On Thursday, January 11th, two of the higher yielding REITs managed by Reit Management & Research LLC, announced the distribution of their regular quarterly dividends. In this article I will take a closer look at both companies and demonstrate why I think a position should be established at current levels.
Senior Housing Properties Trust (SNH): Based in Newton, Massachusetts, the firm invests in properties focused on senior-oriented care. According to the company's website and as of September 30th, 2012, Senior Housing Properties Trust owned 384 properties in 40 states and Washington, DC. Over the course of the last 3 months, shares of SNH have traded an average of 1.468 million shares per day and currently yield 6.50% ($1.56).
In my opinion there are three things to consider when it comes to Senior Housing Properties Trust: earnings performance, dividend behavior, and recent growth activity. The first of these variables is earnings performance and over the past four quarters SNH has missed estimates by an average of 1.075%. When companies, especially REITs, miss estimates by less than 3%, I'm not overly concerned due to the fact such misses rarely affect dividend distributions. If things get worse for SNH over the next 12 months and the company misses estimates by a considerably wider margin, I'd look to reduce the size of any position that had been established due to the fact the company's dividend may be affected.
The second variable to consider revolves around the company's recent dividend behavior. Since April 18th, 2006 SNH has increased its dividend a total of seven times and by an average of $0.01 per increase each time. The total increase equates to $0.07/share or 21.875% over that period. From an income perspective, the company's current yield of 6.50% coupled with its payout ratio (currently 191.00%) and its continued annual increases could equate into a very viable income option for long-term investors looking for a steady stream of income.
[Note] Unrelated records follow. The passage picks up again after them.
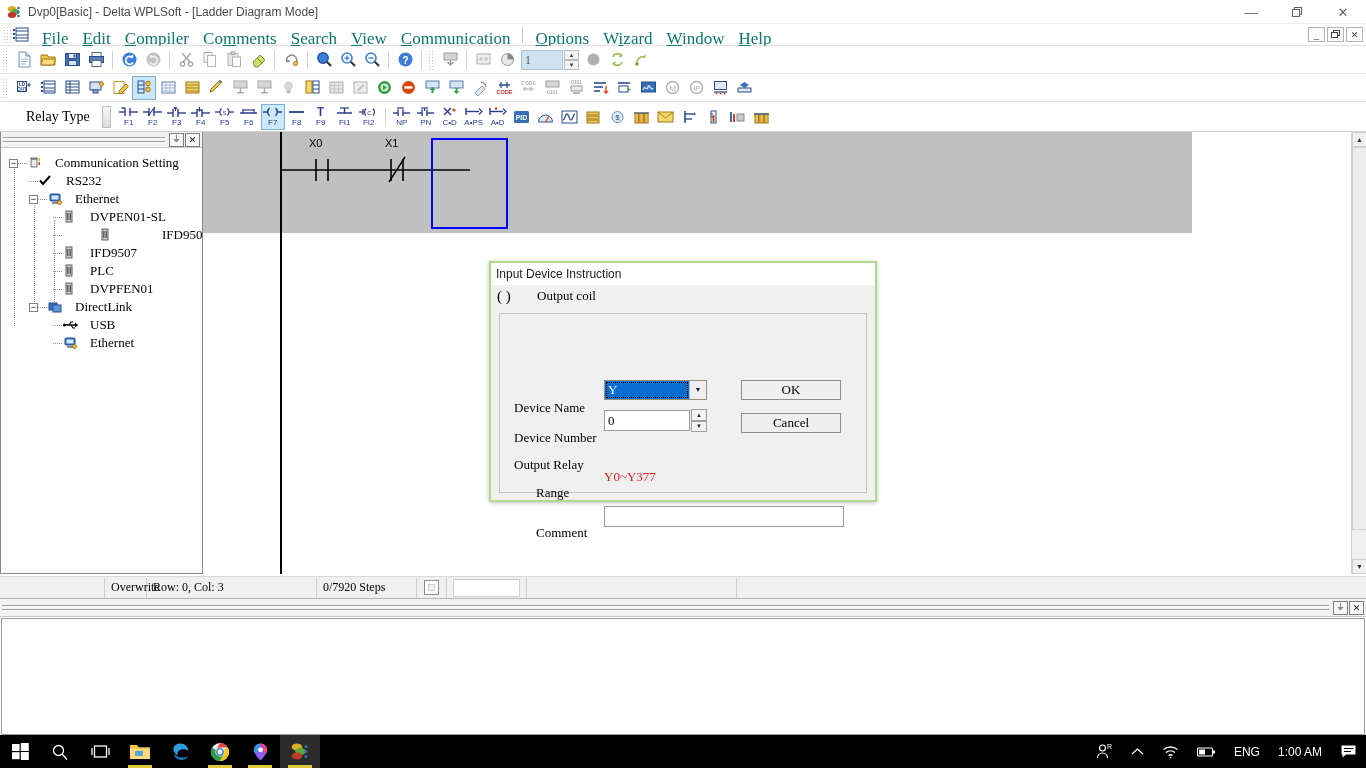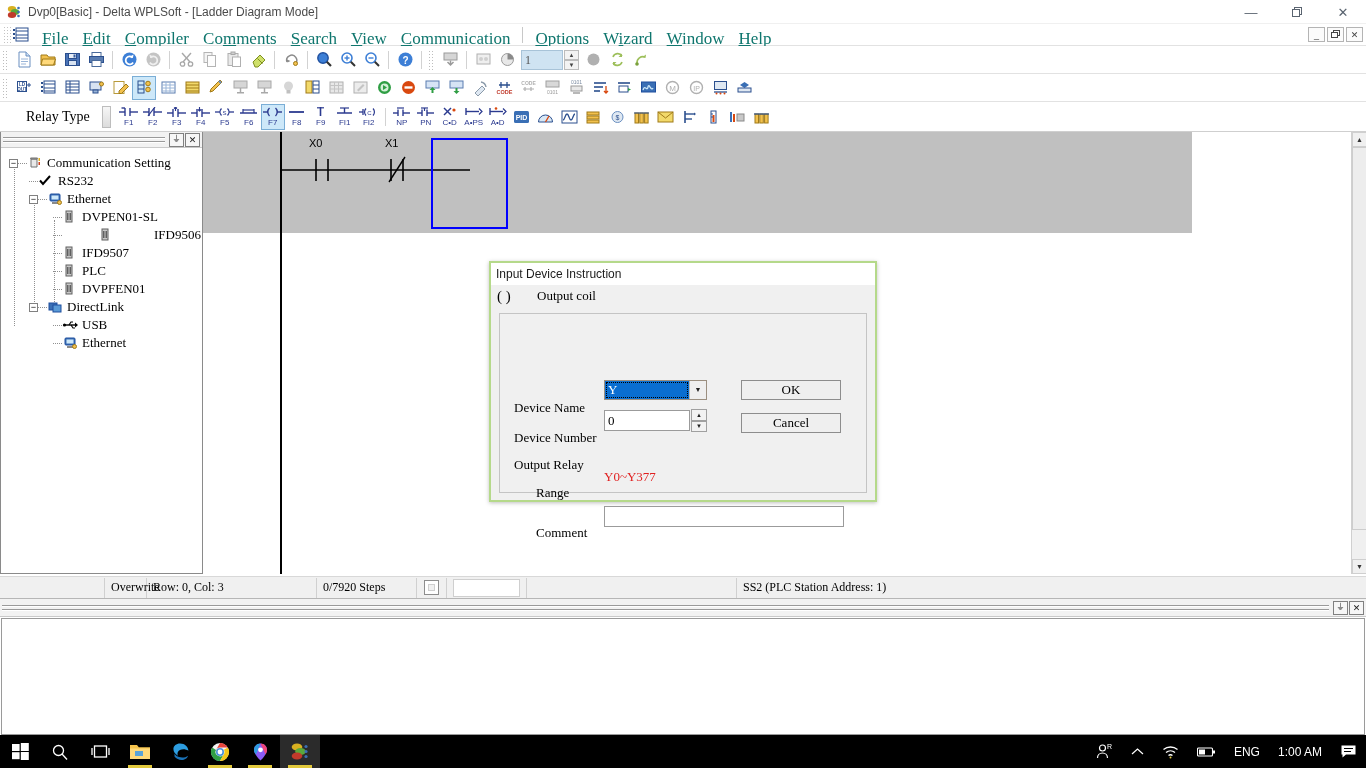--- a/index.html
+++ b/index.html
@@ -112,21 +112,21 @@
       transparent 0 1px, #9a9a9a 1px 2px, #ffffff 2px 3px, transparent 3px 5px,
       #9a9a9a 5px 6px, #ffffff 6px 7px, transparent 7px 8px);
     margin-right: 3px; }
   .cap-btn {
     width: 15px; height: 14px; border: 1px solid #808080; background: #f6f6f6;
     font-family: "Liberation Sans", sans-serif; font-size: 9px; color: #222;
     display:flex; align-items:center; justify-content:center; margin-left: 1px;
   }
   .tree { padding: 6px 0 0 4px; position: relative; }
   .tnode { display: flex; align-items: center; height: 18px; position: relative; }
-  .tlabel { font-family: "Liberation Serif", serif; font-size: 13px; color: #000; margin-left: 4px; white-space: nowrap;}
+  .tlabel { font-family: "Liberation Serif", serif; font-size: 13px; color: #000; margin-left: 12px; white-space: nowrap;}
   .expander {
     width: 9px; height: 9px; border: 1px solid #808080; background: #fff;
     display: flex; align-items: center; justify-content: center;
     font-family: "Liberation Sans", sans-serif; font-size: 9px; line-height: 7px; color: #000;
     flex: 0 0 auto;
   }
   .tdash { width: 9px; height: 1px; border-top: 1px dotted #909090; flex: 0 0 auto; }
   .ticon { width: 16px; height: 16px; position: relative; flex: 0 0 auto; }
   .vline { position:absolute; border-left: 1px dotted #909090; }
 
@@ -1159,21 +1159,20 @@
     <div class="sb-cell" style="width:100px;">0/7920 Steps</div>
     <div class="sb-cell" style="width:30px;justify-content:center;">
       <span class="sb-check">
           <i></i>
         </span>
     </div>
     <div class="sb-cell" style="width:80px;">
       <span class="sb-input"></span>
     </div>
     <div class="sb-cell" style="width:210px;"></div>
-    <div class="sb-cell" style="flex:1;border-right:none;">SS2 (PLC Station Address: 1)</div>
   </div>
 
   <div class="bottomdock">
     <div class="dock-cap">
       <span class="cap-lines"></span>
       <span class="cap-btn">⏚</span>
       <span class="cap-btn">✕</span>
     </div>
     <div class="dock-body"></div>
   </div>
When it comes to most REITs, a growth-by-acquisition strategy can play a major role in the life cycle of these firms. According to the company's most recent quarterly report, "In August and October 2012, we entered into four separate agreements to acquire three senior living communities and one MOB for total purchase prices of approximately $68.3 million, including the assumption of approximately $12.3 million of mortgage debt and excluding closing costs". If Senior Housing Properties can continue to grow as a result of their continued acquisitions, not only will earnings performance improve, dividend performance may also see an enhancement over time.
Hospitality Properties Trust (HPT): Based in Newton, Massachusetts, the firm engages in purchasing, owning, and leasing of hotels and other hospitality-based properties. According to the company's website and as of September 30th, 2012, "RMR oversaw one of the largest portfolios of publicly owned real estate in the United States, including approximately 1,680 properties, located in 46 states, District of Columbia, Puerto Rico, Ontario, Canada and Australia". Over the course of the last 3 months, shares of HPT have traded an average of 725.55 thousand shares per day and currently yield 7.80% ($1.88).
For those looking to invest in Senior Housing Properties Trust, there are three things to keep in mind: earnings performance, dividend behavior, and recent growth activity. The first of these variables is earnings performance and over the past four quarters HPT has missed estimates by an average of -4.325%. When companies, especially REITs, miss estimates by more than 3%, I become slightly concerned due to the fact such misses could affect the behavior of dividend distributions. If things continue to get worse for HPT and earnings begin to demonstrate double-digit misses, I'd look to reduce any position by at least 25% each time such a miss occurs.
The second variable to consider revolves around the company's recent dividend behavior. Since April 10th, 2006 and when compared to Senior Housing Properties, HPT's dividend behavior has been a bit erratic to say the least. Between April 10th 2006 and January 16th 2009, the firm increased its quarterly payout from $0.73/share to $0.77/share and paid a special dividend of $2.99/share on February 1st 2007. After almost a year of not paying a quarterly distribution, HPT resumed payouts on January 21st 2010 of $0.45/share (a decrease of nearly 42.33%) and has since increased that payout to $0.47/share on October 18th 2012.
When it comes to most residential-based REITs, and especially those in the hospitality sector, occupancy plays a major role in the life cycle of these types of REITs. The company's CEO John G. Murray noted the company "expects 31 hotels will be under renovation during all or parts of the fourth quarter and about 56 in the first quarter of 2013. Renovation activity is expected to continue throughout 2013, principally at our Sonesta and Wyndham Hotels and, to a lesser extent, in our Marriott No. 234 and IHG portfolios. Nonetheless, there will be projects underway during each quarter and the impact will partially offset growth in properties not under renovation." Although earnings and subsequent revenues have been offset by ongoing renovations, once completed these renovations should contribute quite nicely to the company's bottom line.
Although each company needs to show a drastic improvement in earnings over the next 12-18 months, both should be considered viable income-based plays for those who may be searching for a yield over 6.5%. Variables such as earnings and property acquisitions should also be taken into account when one is looking to either increase or decrease their current position.